Farming News - Shaw v Shaw reflects a growing number of will disputes relating to farming estates

Shaw v Shaw reflects a growing number of will disputes relating to farming estates

Leading national law firm Irwin Mitchell Private Wealth has provided commentary on another farming-related will dispute which has reached the High Court. Shaw v Shaw reflects a growing number of will disputes relating to farming estates – something they expect to see continue.

Nazia Nawaz, farming will disputes specialist at Irwin Mitchell Private Wealth said:

“While the decision in the case of Moore v Moore* is awaited, this farming dispute has hit the headlines: Mr Clive Shaw brought a proprietary estoppel claim against his parents on discovering that they have written him out of their wills.

“Mr Shaw claims that he worked on his parents’ farm from a very young age without pursuing any other career opportunities based on a promise that he would inherit the £1m farm. The parents’ wills do not provide for him at all and leave the bulk of the estate to his sister, who together with Mr Shaw’s mother claims that Mr Shaw ‘hated the cows’ on the farm and that he was incapable of managing the business. Mr Shaw argues that the dispute has arisen due to his mother’s dislike of his girlfriend and her belief that she is a ‘gold digger’.

“We’re seeing increasing numbers of similar claims in farming disputes where the parties fail to formalise agreements in writing at the time the promise is made. While such cases were historically brought on the death of the person that made the promise, this case is one of many where the claim has been brought in the lifetime of both parties to enforce the promise as soon as there is an indication that the promise has not been honoured in a will.

“This case also highlights the importance and need for early action where families wish to protect their family wealth. It goes to show why it is worth hiring a solicitor when it comes to wills - they are able not only to advise and represent parties in such disputes but also on strategies to minimise the risk of disputes arising in the first place.”

*Moore V Moore

A son was entitled to his father's interest in a farm and farming business by virtue of a proprietary estoppel, since he had been promised that the farm and business would pass to him and had relied on those promises to his detriment.

The first defendant and Part 20 claimant claimed an equitable interest in his father's share in a farm and farm assets by way of proprietary estoppel.

The first defendant's father had run the farm in a partnership with his brother. They had been gifted the farm by their father. The farm was a successful and profitable business. Both the father and his brother took modest drawings and most of the profit went back into the business.

The father took the lead in most farming issues. The first defendant had worked on the farm since his childhood. He became a salaried partner and then an equity partner.
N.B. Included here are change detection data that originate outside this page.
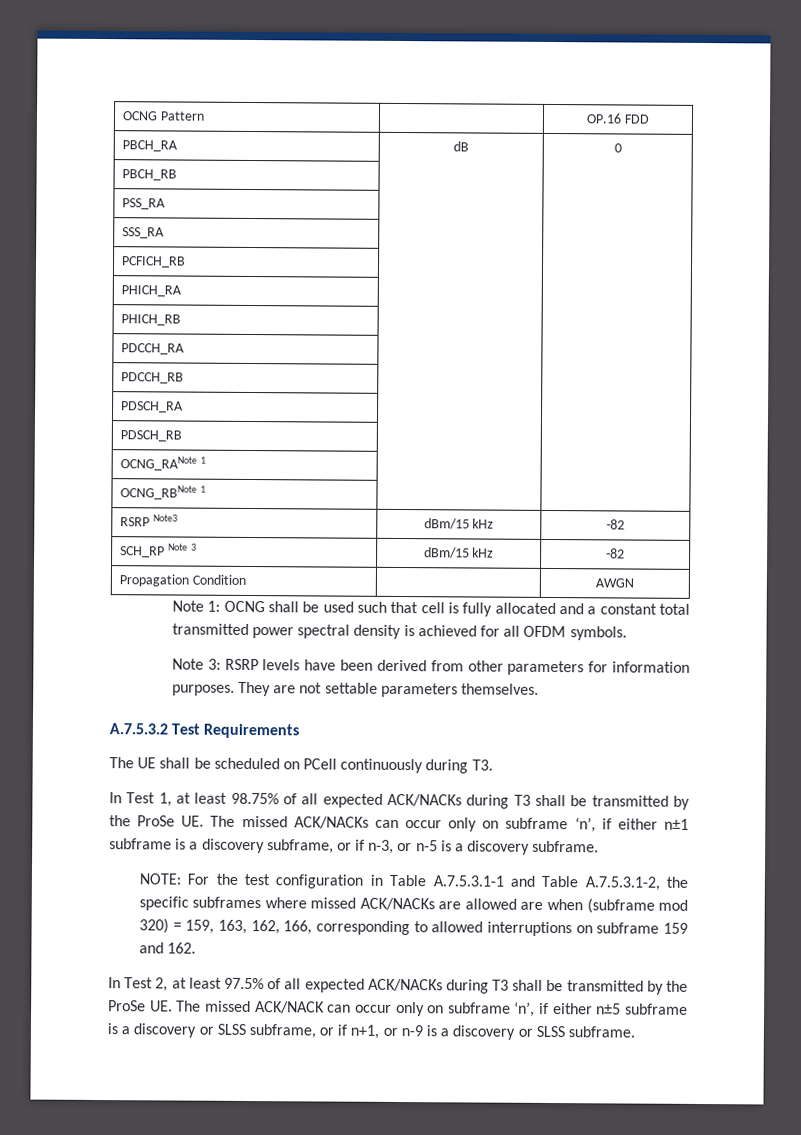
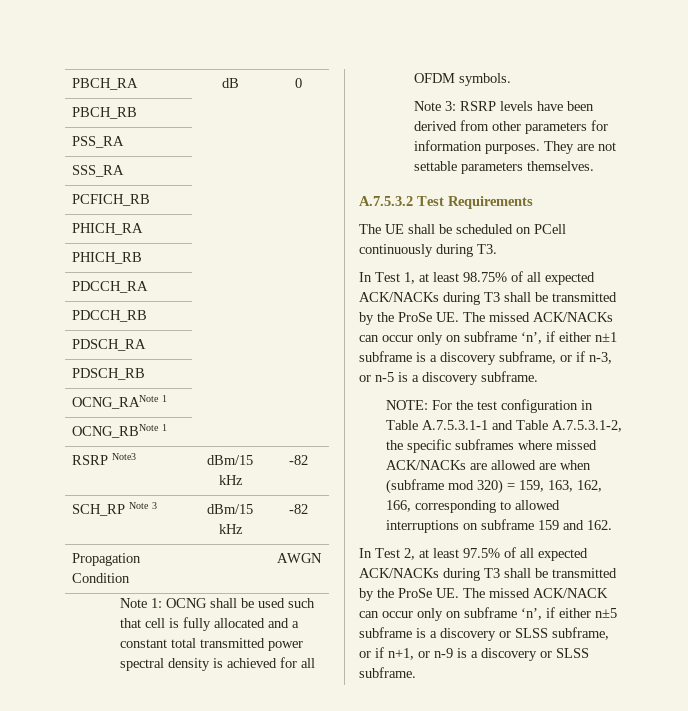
- OCNG Pattern | | OP.16 FDD

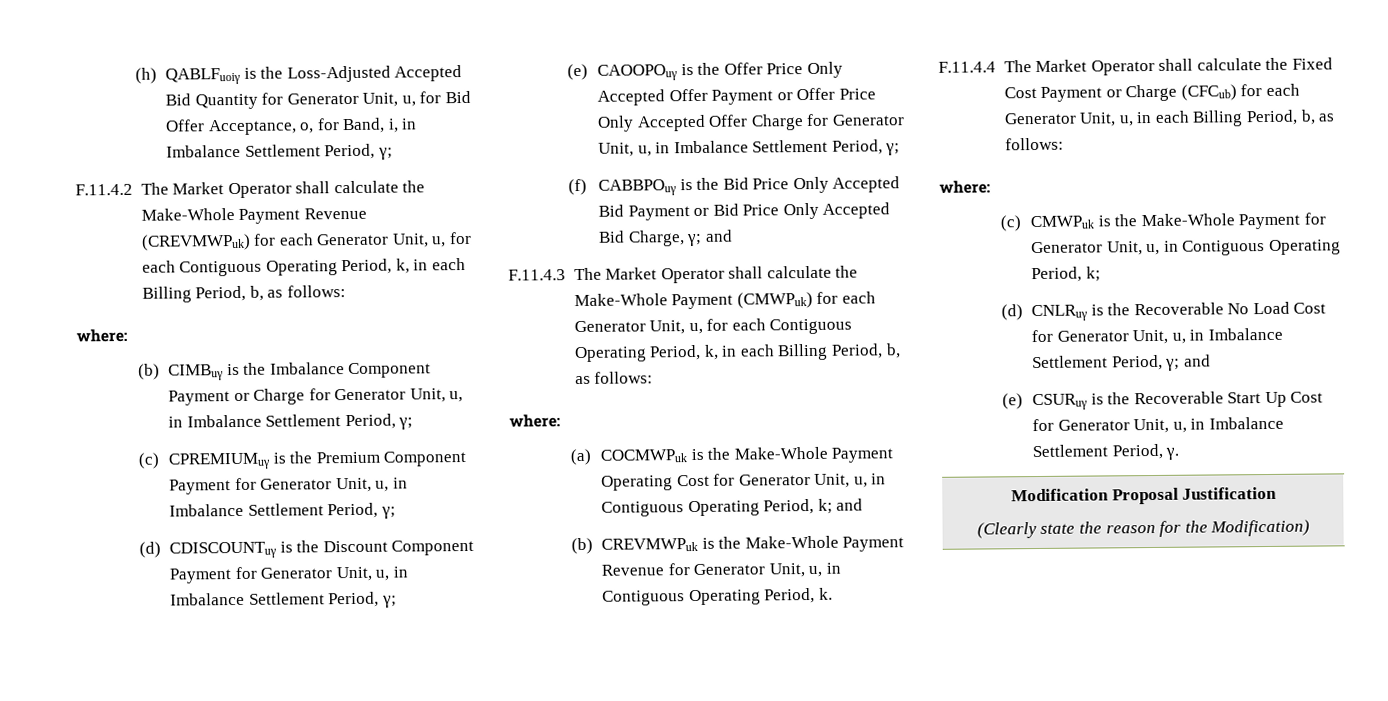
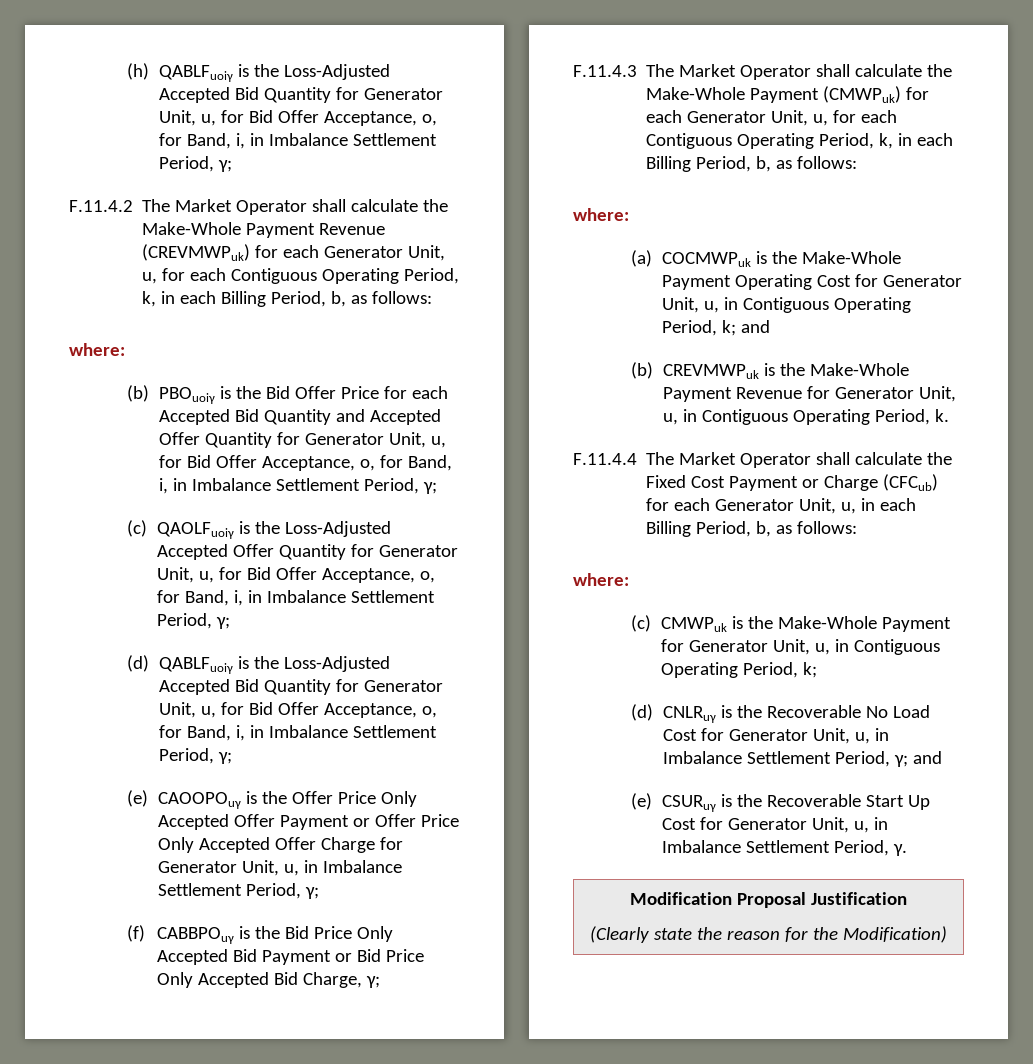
- (b) CIMBuγ is the Imbalance Component Payment or Charge for Generator Unit, u, in Imbalance Settlement Period, γ;
+ (b) PBOuoiγ is the Bid Offer Price for each Accepted Bid Quantity and Accepted Offer Quantity for Generator Unit, u, for Bid Offer Acceptance, o, for Band, i, in Imbalance Settlement Period, γ;
- (c) CPREMIUMuγ is the Premium Component Payment for Generator Unit, u, in Imbalance Settlement Period, γ;
+ (c) QAOLFuoiγ is the Loss-Adjusted Accepted Offer Quantity for Generator Unit, u, for Bid Offer Acceptance, o, for Band, i, in Imbalance Settlement Period, γ;
- (d) CDISCOUNTuγ is the Discount Component Payment for Generator Unit, u, in Imbalance Settlement Period, γ;
+ (d) QABLFuoiγ is the Loss-Adjusted Accepted Bid Quantity for Generator Unit, u, for Bid Offer Acceptance, o, for Band, i, in Imbalance Settlement Period, γ;
- (f) CABBPOuγ is the Bid Price Only Accepted Bid Payment or Bid Price Only Accepted Bid Charge, γ; and
+ (f) CABBPOuγ is the Bid Price Only Accepted Bid Payment or Bid Price Only Accepted Bid Charge, γ;

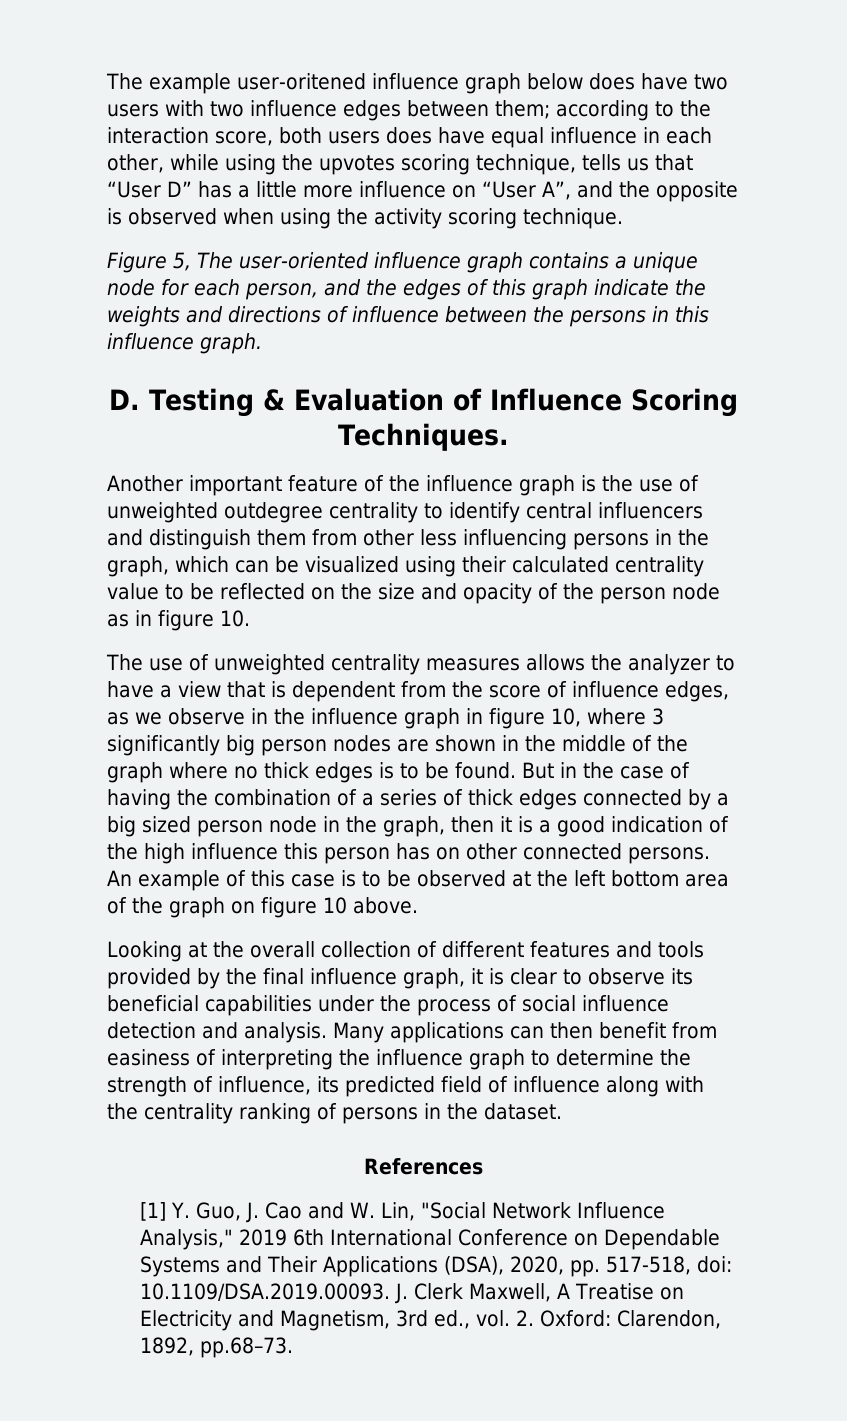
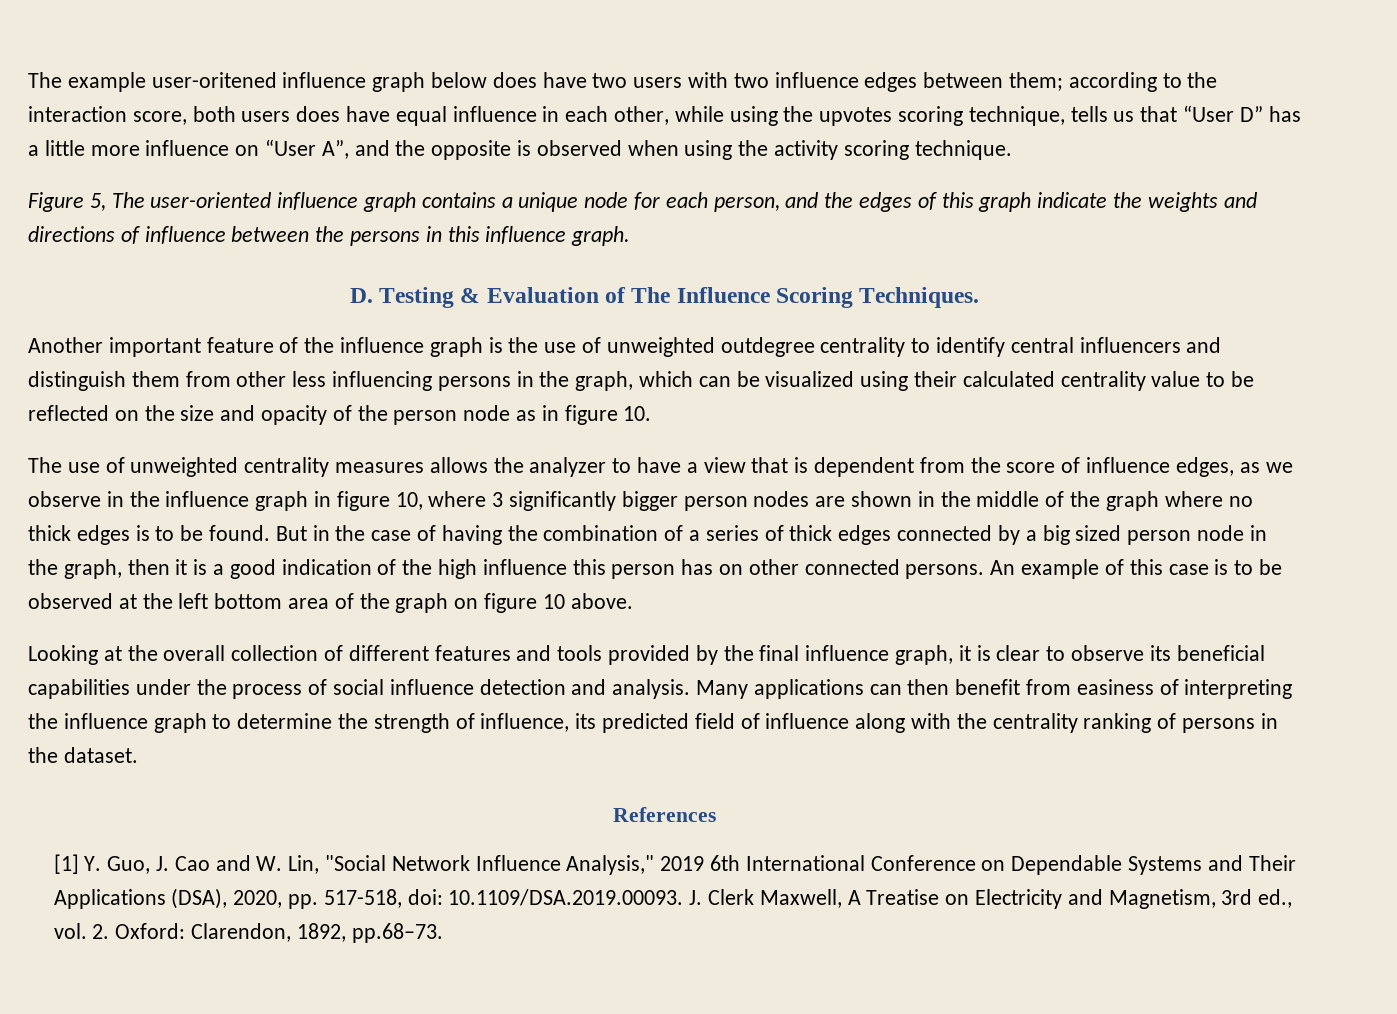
- D. Testing & Evaluation of Influence Scoring Techniques.
+ D. Testing & Evaluation of The Influence Scoring Techniques.
- The use of unweighted centrality measures allows the analyzer to have a view that is dependent from the score of influence edges, as we observe in the influence graph in figure 10, where 3 significantly big person nodes are shown in the middle of the graph where no thick edges is to be found.
+ The use of unweighted centrality measures allows the analyzer to have a view that is dependent from the score of influence edges, as we observe in the influence graph in figure 10, where 3 significantly bigger person nodes are shown in the middle of the graph where no thick edges is to be found.

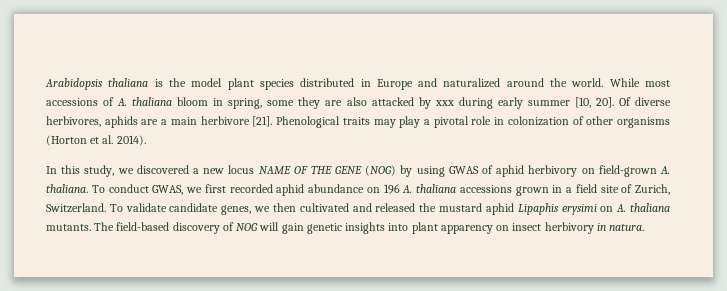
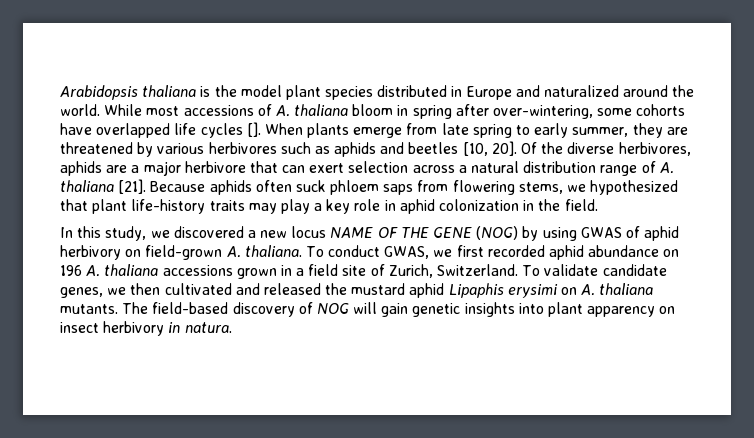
- While most accessions of A. thaliana bloom in spring, some they are also attacked by xxx during early summer [10, 20].
+ While most accessions of A. thaliana bloom in spring after over-wintering, some cohorts have overlapped life cycles []. When plants emerge from late spring to early summer, they are threatened by various herbivores such as aphids and beetles [10, 20].
- Of diverse herbivores, aphids are a main herbivore [21]. Phenological traits may play a pivotal role in colonization of other organisms (Horton et al. 2014).
+ Of the diverse herbivores, aphids are a major herbivore that can exert selection across a natural distribution range of A. thaliana [21]. Because aphids often suck phloem saps from flowering stems, we hypothesized that plant life-history traits may play a key role in aphid colonization in the field.

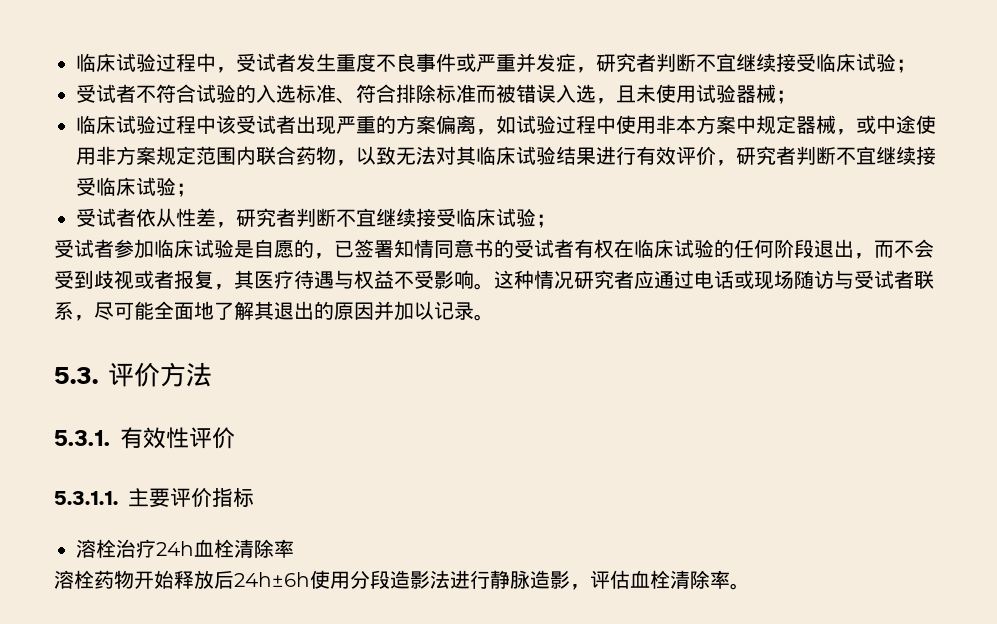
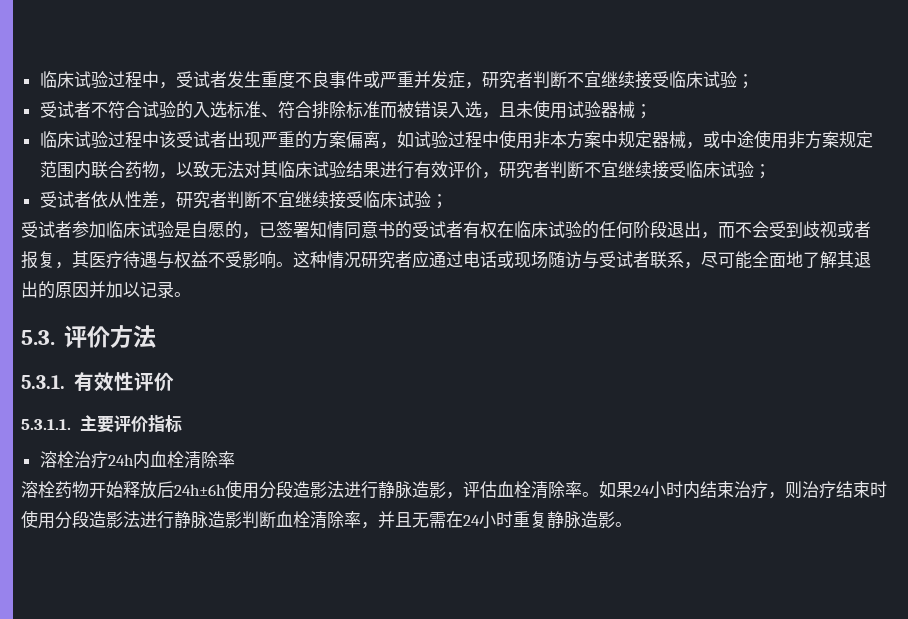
- 溶栓治疗24h血栓清除率
+ 溶栓治疗24h内血栓清除率
+ 如果24小时内结束治疗，则治疗结束时使用分段造影法进行静脉造影判断血栓清除率，并且无需在24小时重复静脉造影。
The father's brother retired from the business and gave his half share of the partnership to the first defendant in return for a payment from the partnership.

It was agreed that the first defendant and his father would continue to farm in partnership together. The second defendant company was set up for tax reasons and also became a partner. Farming assets were transferred to the company, which was owned as to 51% by the father and 49% by the first defendant. After the first defendant took over the running of the farm relations with his father became difficult. The father brought proceedings for dissolution of the partnership.

The first defendant claimed an equity over the farming business, including the freehold land, operated by the partnership. The issues were (1) whether there were promises to the first defendant by his father that he would one day have his father's share of the farm and assets; (2) whether there was reliance by the first defendant on those promises; (3) whether there was detriment; (4) whether it would be unconscionable for the father to resile from the promises; (5) what order should be made to give effect to any proprietary estoppel. The father suffered from Alzheimer's disease; he lacked capacity to conduct the proceedings and his wife had been appointed as his litigation friend.